→ WHAT THE TASK ASKS:
Show all lines containing "direction" from the data below.

★ ★ ★ ★ ★

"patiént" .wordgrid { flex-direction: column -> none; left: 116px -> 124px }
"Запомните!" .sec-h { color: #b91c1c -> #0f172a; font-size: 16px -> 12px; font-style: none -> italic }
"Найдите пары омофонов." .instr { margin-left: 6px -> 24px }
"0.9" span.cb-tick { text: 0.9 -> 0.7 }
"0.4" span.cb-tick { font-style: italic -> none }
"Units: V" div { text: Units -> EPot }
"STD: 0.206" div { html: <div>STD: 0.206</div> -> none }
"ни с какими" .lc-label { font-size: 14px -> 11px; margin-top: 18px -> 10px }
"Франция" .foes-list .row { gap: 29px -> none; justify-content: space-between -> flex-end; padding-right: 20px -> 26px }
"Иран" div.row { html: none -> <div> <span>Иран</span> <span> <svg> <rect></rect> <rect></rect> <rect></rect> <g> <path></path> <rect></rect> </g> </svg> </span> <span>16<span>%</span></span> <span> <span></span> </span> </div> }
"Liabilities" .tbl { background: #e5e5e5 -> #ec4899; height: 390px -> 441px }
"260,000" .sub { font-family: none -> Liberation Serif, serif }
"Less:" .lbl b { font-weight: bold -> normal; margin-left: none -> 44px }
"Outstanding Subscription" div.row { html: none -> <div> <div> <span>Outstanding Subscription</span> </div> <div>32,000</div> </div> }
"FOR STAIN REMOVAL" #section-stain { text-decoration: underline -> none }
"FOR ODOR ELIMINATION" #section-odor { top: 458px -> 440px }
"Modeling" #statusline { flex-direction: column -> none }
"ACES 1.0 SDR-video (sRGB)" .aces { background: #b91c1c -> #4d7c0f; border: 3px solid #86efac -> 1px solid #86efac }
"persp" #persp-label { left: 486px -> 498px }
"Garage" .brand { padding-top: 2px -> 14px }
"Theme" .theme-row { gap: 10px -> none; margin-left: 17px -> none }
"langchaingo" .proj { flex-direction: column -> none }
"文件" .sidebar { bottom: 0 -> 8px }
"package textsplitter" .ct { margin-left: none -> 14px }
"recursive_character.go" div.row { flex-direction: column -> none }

★ ★ ★ ★ ★

→ YOUR SOLUTION:
"patiént" .wordgrid { flex-direction: column -> none; left: 116px -> 124px }
"Modeling" #statusline { flex-direction: column -> none }
"langchaingo" .proj { flex-direction: column -> none }
"recursive_character.go" div.row { flex-direction: column -> none }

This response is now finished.